Assignment.
Apart from the images, output the data below exactly.

Before-and-after change data:
Start of Block
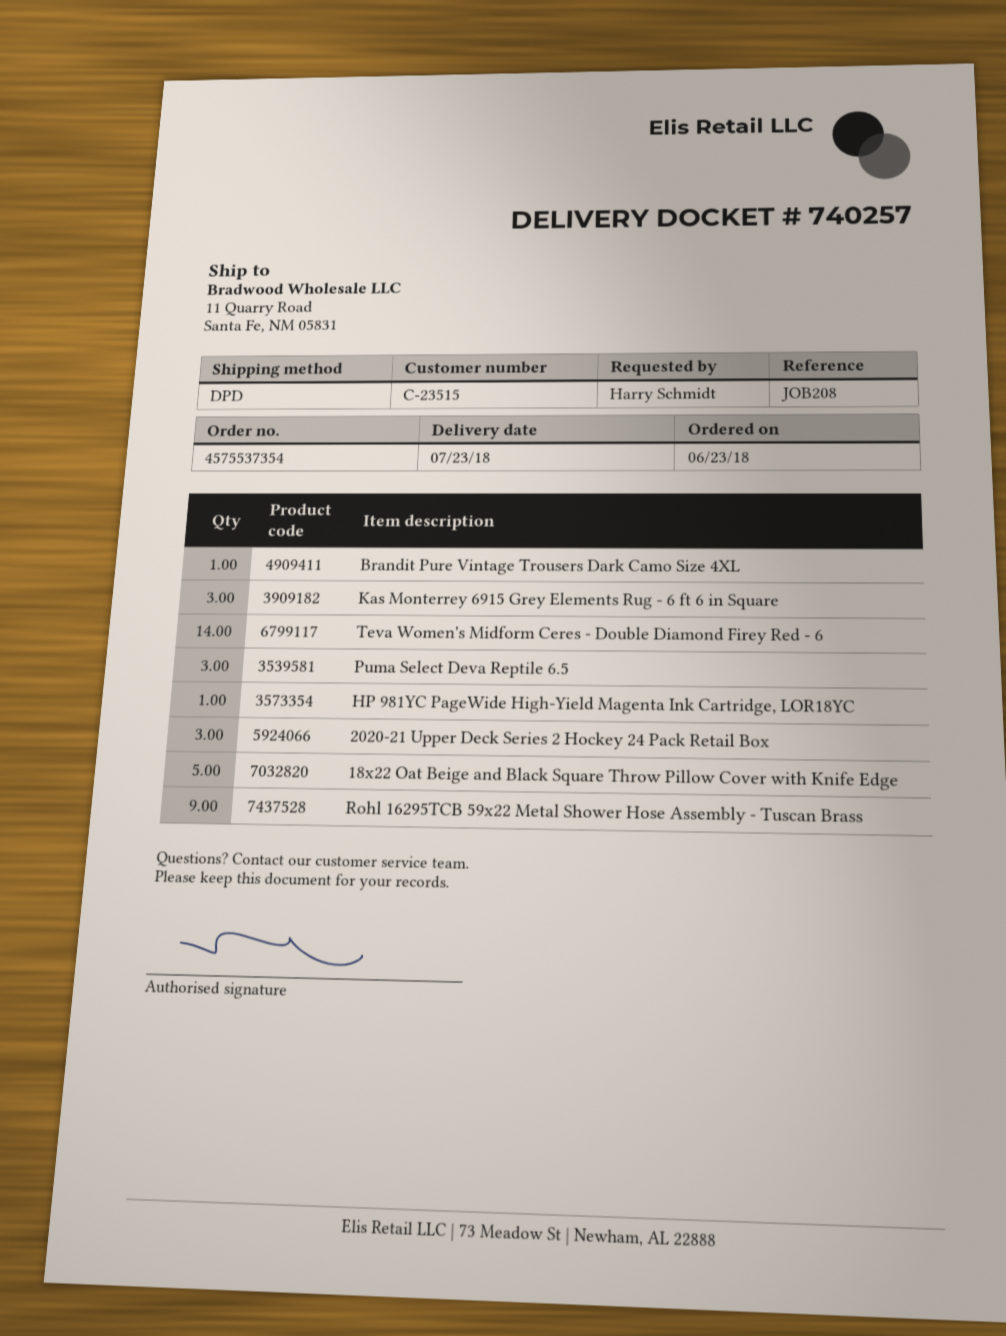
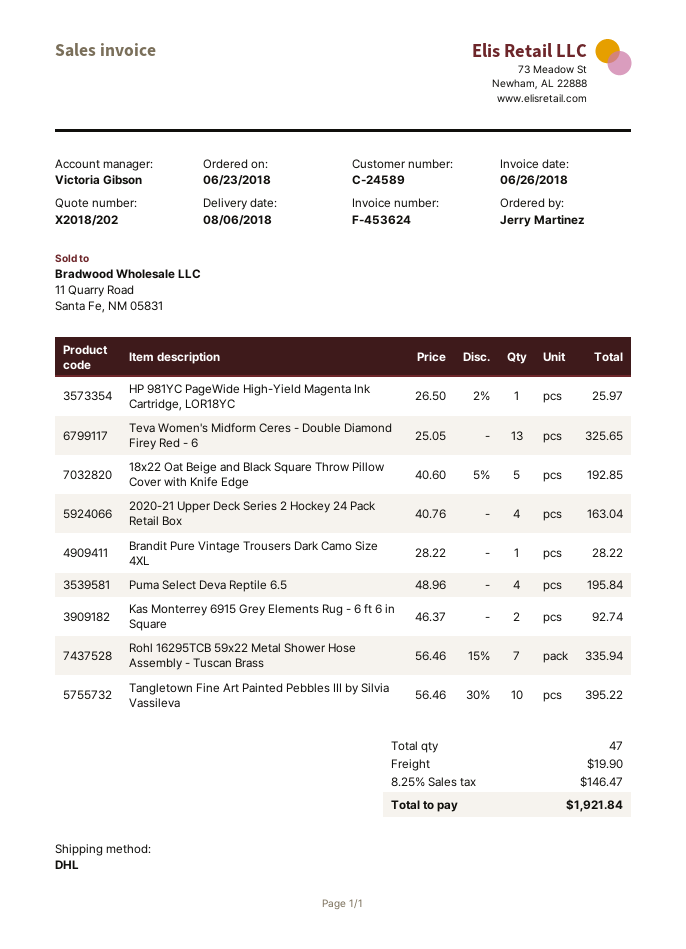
delivery date: 2018-07-23 -> 2018-08-06
customer number: C-23515 -> C-24589
ordered by: Harry Schmidt -> Jerry Martinez
shipping method: DPD -> DHL
Kas Monterrey 6915 Grey Elements Rug - 6 ft 6 in Square: 3 -> 2
Teva Women's Midform Ceres - Double Diamond Firey Red - 6: 14 -> 13
Puma Select Deva Reptile 6.5: 3 -> 4
2020-21 Upper Deck Series 2 Hockey 24 Pack Retail Box: 3 -> 4
Rohl 16295TCB 59x22 Metal Shower Hose Assembly - Tuscan Brass: 9 -> 7
Tangletown Fine Art Painted Pebbles III by Silvia Vassileva: none -> 10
End of Block
Answer to the exercise.
delivery date: 2018-07-23 -> 2018-08-06
customer number: C-23515 -> C-24589
ordered by: Harry Schmidt -> Jerry Martinez
shipping method: DPD -> DHL
Kas Monterrey 6915 Grey Elements Rug - 6 ft 6 in Square: 3 -> 2
Teva Women's Midform Ceres - Double Diamond Firey Red - 6: 14 -> 13
Puma Select Deva Reptile 6.5: 3 -> 4
2020-21 Upper Deck Series 2 Hockey 24 Pack Retail Box: 3 -> 4
Rohl 16295TCB 59x22 Metal Shower Hose Assembly - Tuscan Brass: 9 -> 7
Tangletown Fine Art Painted Pebbles III by Silvia Vassileva: none -> 10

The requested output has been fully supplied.